FIG. 10 is a block diagram of a depth domain imaging simulation system in an embodiment of the invention;

fig. 11 is a block diagram of a computer device in the embodiment of the present invention.

Detailed Description

The technical solutions in the embodiments of the present invention will be clearly and completely described below with reference to the drawings in the embodiments of the present invention, and it is obvious that the described embodiments are only a part of the embodiments of the present invention, and not all of the embodiments. All other embodiments, which can be derived by a person skilled in the art from the embodiments given herein without making any creative effort, shall fall within the protection scope of the present invention.

As will be appreciated by one skilled in the art, embodiments of the present invention may be embodied as a system, apparatus, device, method, or computer program product.
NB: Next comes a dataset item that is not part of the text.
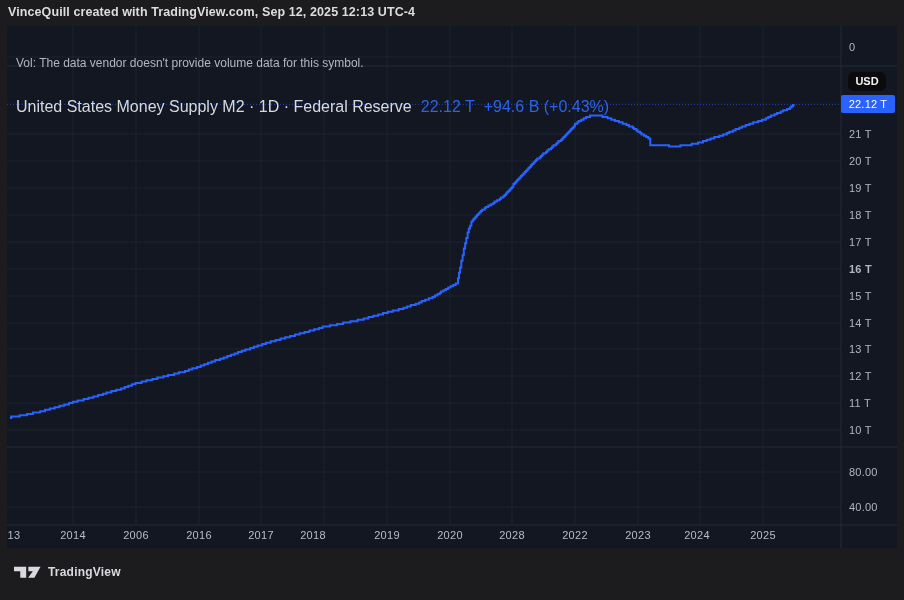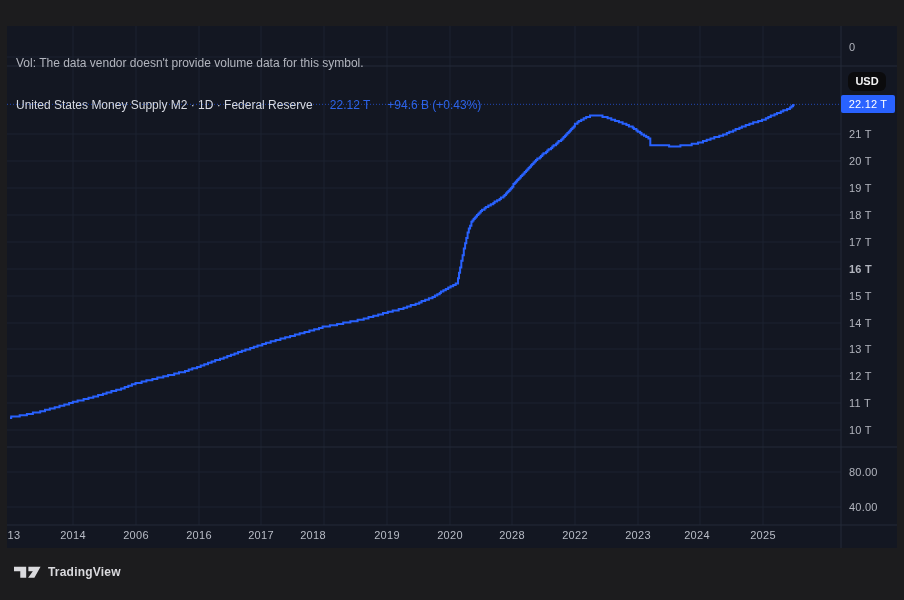"VinceQuill created with TradingView.com," div { html: none -> <div>VinceQuill created with TradingView.com, Sep 12, 2025 12:13 UTC-4</div> }
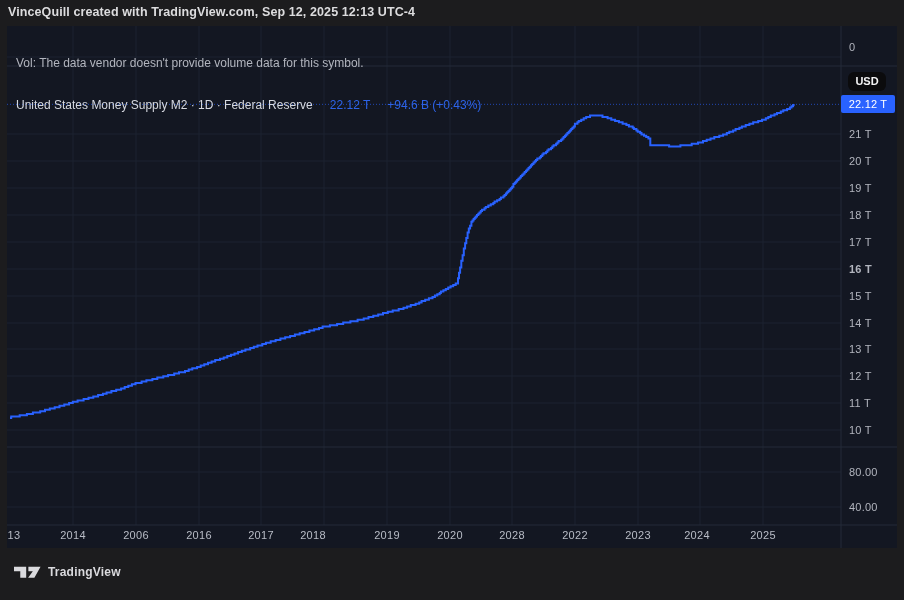"United States Money Supply M2" #symbol-row { font-size: 12px -> 16px; gap: 17px -> 9px }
Accordingly, the present disclosure may be embodied in the form of: entirely hardware, entirely software (including firmware, resident software, micro-code, etc.), or a combination of hardware and software.

In view of the unstable problem of the prior art, the embodiment of the invention provides a depth domain imaging simulation method to obtain stable and continuous simulation imaging matched with actual offset imaging. The present invention will be described in detail below with reference to the accompanying drawings.

Fig. 1 is a flow chart of a depth domain imaging simulation method in an embodiment of the invention. As shown in fig. 1, the depth domain imaging simulation method includes:

s101: and dividing the initial density model into windows, and setting density disturbance points in each window.